Outlook Attachment Cache: Name Conflict Issues

Symptoms Summary

Suddenly, 1 or more specific user(s) on a system running Outlook mysteriously fail to open "seemingly" a certain type of attachments, and "seemingly" only from a certain source. What is known: "default application"  settings, as well as corruption of Outlook itself and/or the application for the intended attachment have all been ruled out.

Backgrounder

This happens under certain circumstances, if the attachments in question have the same filename. It does not pertain the sender's platform. Standard behavior of Outlook 97/2000/2002(XP)/2003/2007/2010/2013:

  1. When an attachment is directly opened within a message (as opposed to saved first), a copy of the file is saved in the Outlook SecureTemp folder, so that antivirus can scan it.
  2. The cached copy will be deleted by Outlook,
    • if the message is closed (or moved away from reading pane), while the attachment is still opened (in its application), but...
    • if the attachment is closed first, the cached copy will remain, even after the message is subsequently closed!
  3. If there is a name conflict in saving a cached file, Outlook appends a suffix of (2), (3) and so on, until (99)
  4. On the 100th conflicting occasion, Outlook will fail to open such an attachment with the same name.

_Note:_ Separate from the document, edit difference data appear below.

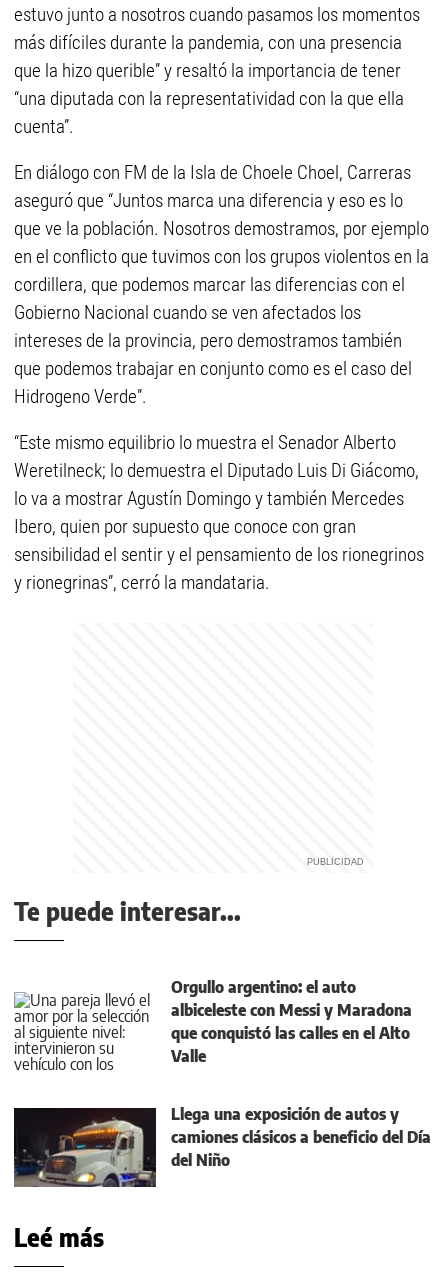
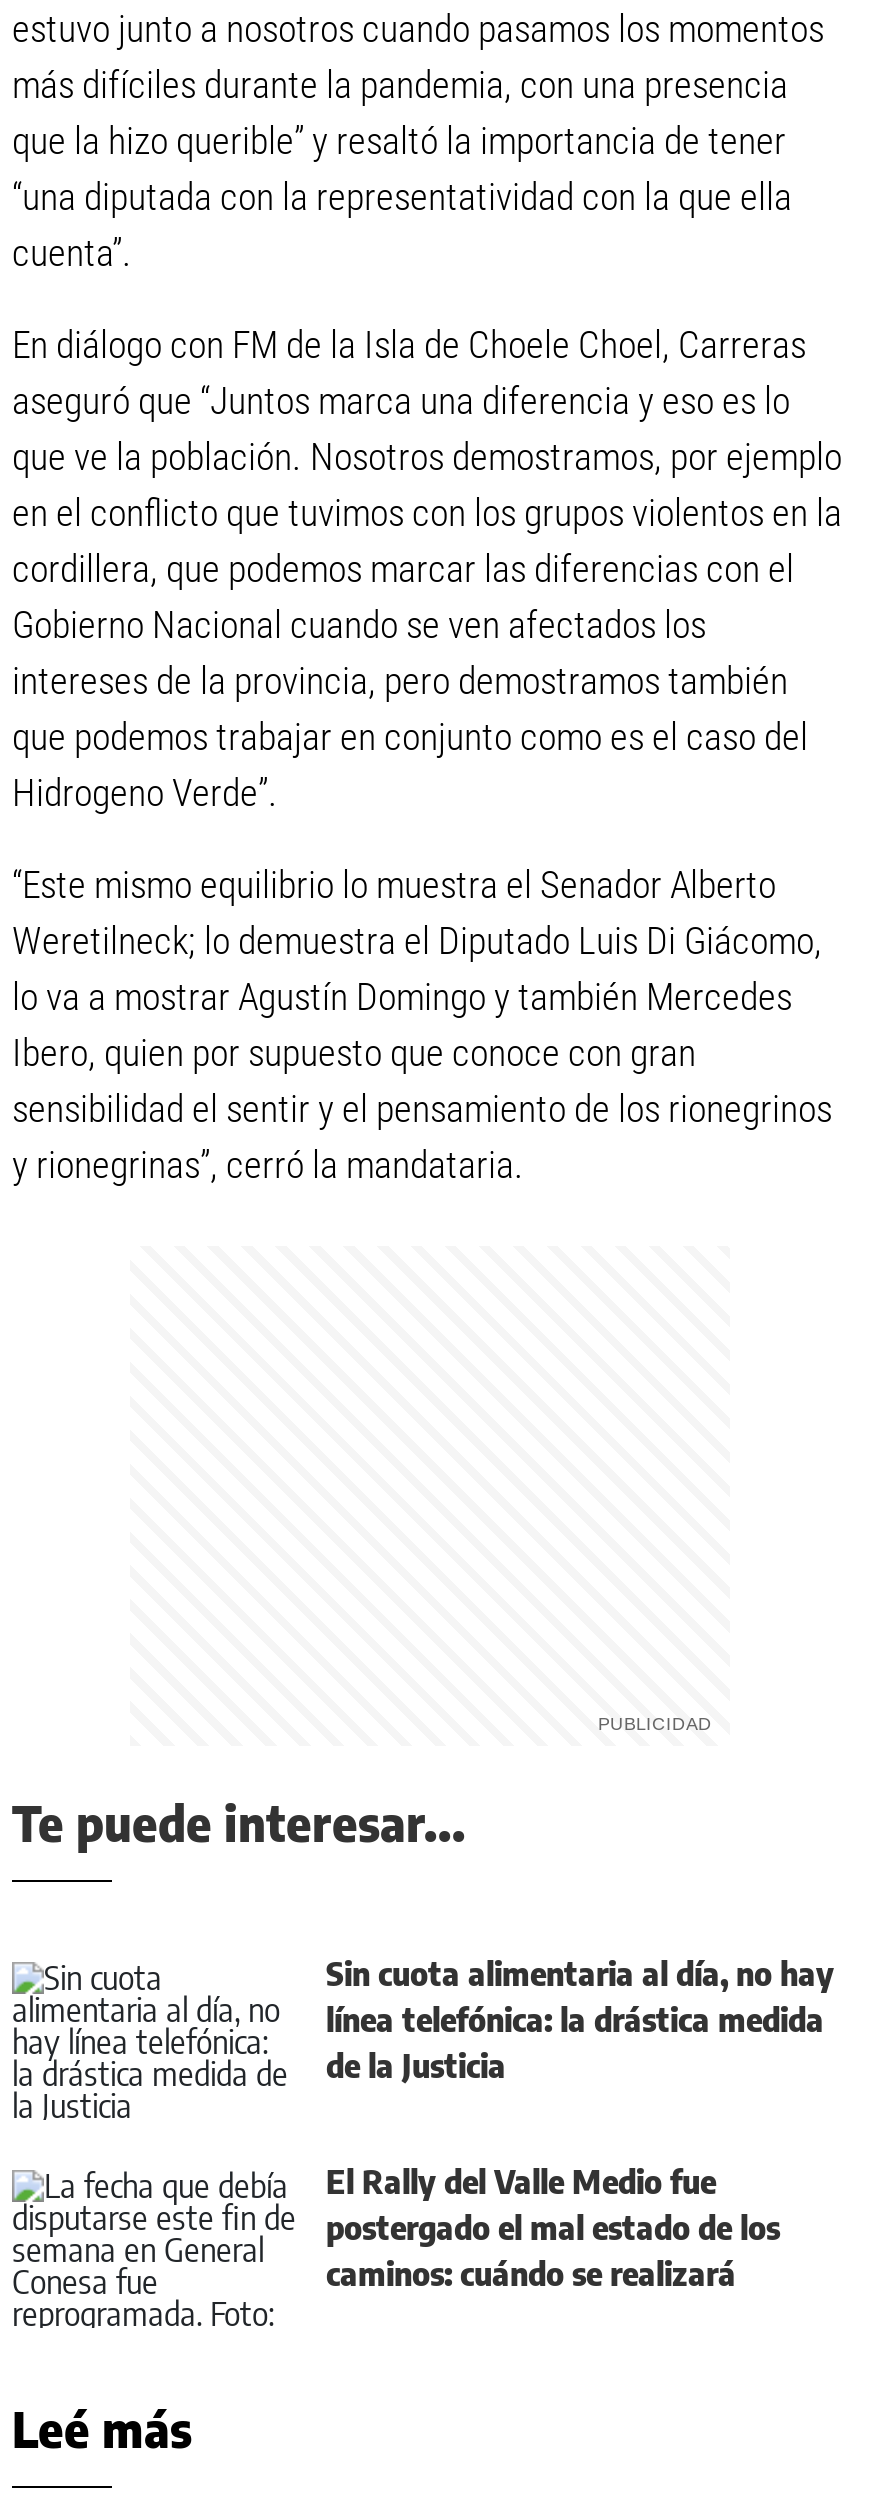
- [image]
- Orgullo argentino: el auto
- albiceleste con Messi y Maradona
- que conquistó las calles en el Alto
- Valle
+ [image]
+ Sin cuota alimentaria al día, no hay
+ línea telefónica: la drástica medida
+ de la Justicia

- [image]
- Llega una exposición de autos y
- camiones clásicos a beneficio del Día
- del Niño
+ [image]
+ El Rally del Valle Medio fue
+ postergado el mal estado de los
+ caminos: cuándo se realizará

e.g.   photo.jpg    photo(2).jpg    photo(3).jpg ...  photo(99).jpg

Solutions

  1. Avoid repeatedly (>100x) using duplicated filename for attachments
  2. Avoid the problematic closing sequence outlined above in #2
  3. Simply manually empty SecureTemp folder, which is located within the Temporary Internet Folder (TIF). Up until 2003, the Outlook SecureTemp folder name is OLK???? (4 random alphanumeric characters). From 2007 on, it is called Content.Outlook which contains a subfolder named with 8 random alphanumeric characters.

The location of the SecureTemp is stored in the registry and you can change the path to point to a new location, but be sure the new folder exists before changing it in the registry,  otherwise you will have red x for images. The OutlookSecureTempFolder value is at the following key for your version of Outlook.

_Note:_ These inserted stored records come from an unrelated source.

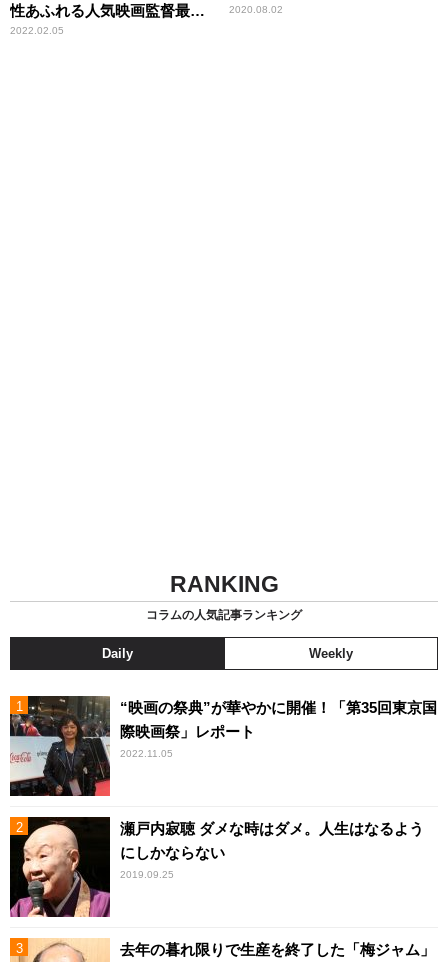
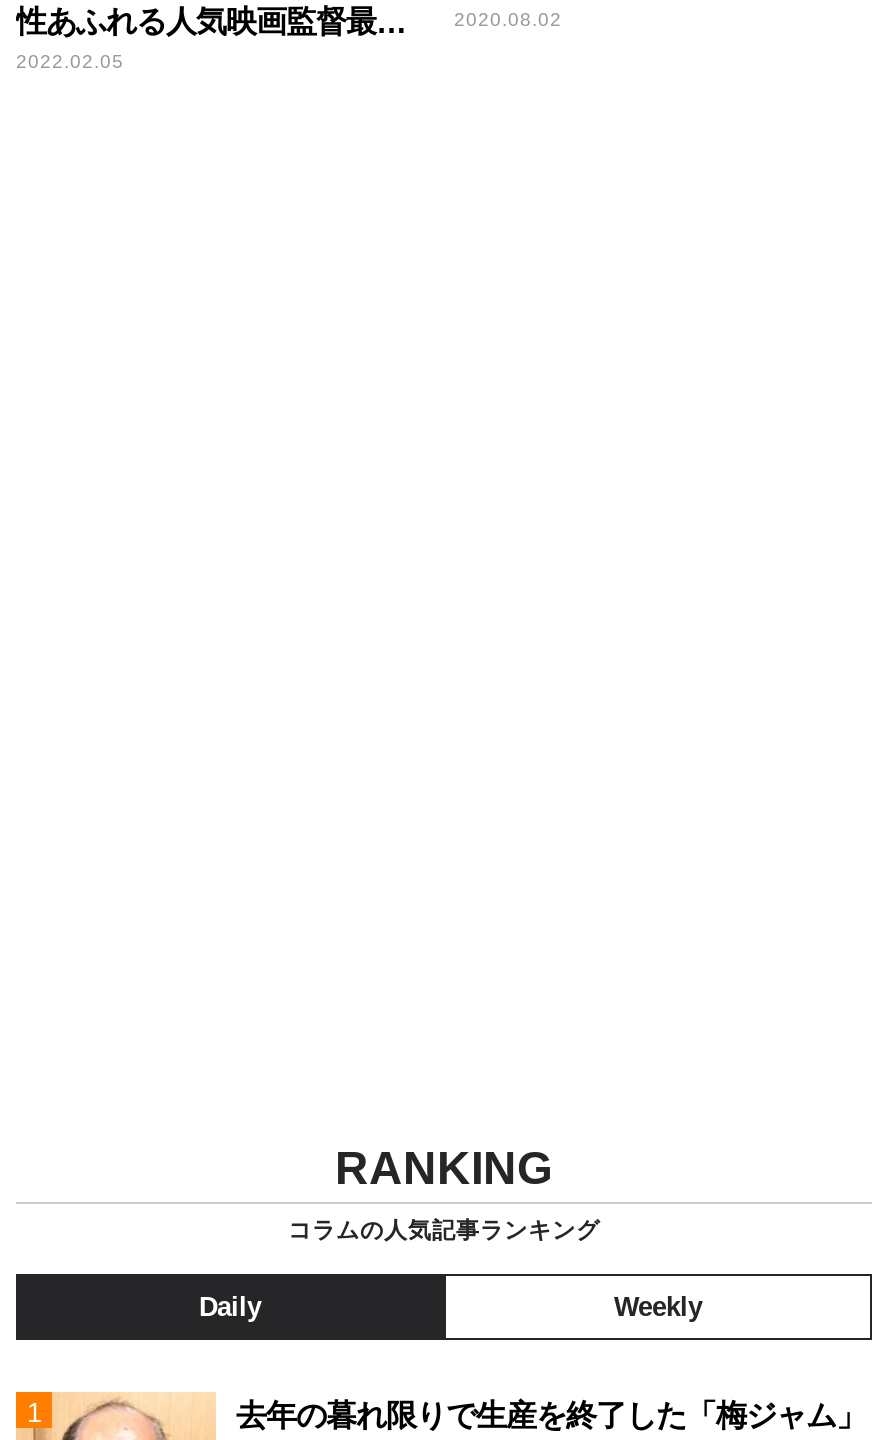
- [image]
- “映画の祭典”が華やかに開催！「第35回東京国
- 際映画祭」レポート
- 2022.11.05

- [image]
- 瀬戸内寂聴 ダメな時はダメ。人生はなるよう
- にしかならない
- 2019.09.25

  • 2013 HKEY_CURRENT_USER\Software\Microsoft\Office\15.0\Outlook\Security
  • 2010 HKEY_CURRENT_USER\Software\Microsoft\Office\14.0\Outlook\Security
  • 2007 HKEY_CURRENT_USER\Software\Microsoft\Office\12.0\Outlook\Security
  • 2003 HKEY_CURRENT_USER\Software\Microsoft\Office\11.0\Outlook\Security
  • 2002 HKEY_CURRENT_USER\Software\Microsoft\Office\10.0\Outlook\Security
  • 2000 HKEY_CURRENT_USER\Software\Microsoft\Office\9.0\Outlook\Security
  • 97 HKEY_CURRENT_USER\Software\Microsoft\Office\8.0\Outlook\Security

Note: If the folder does not exist, the key will be reset to a new OLK* or Content.Outlook folder under Temporary Internet Files.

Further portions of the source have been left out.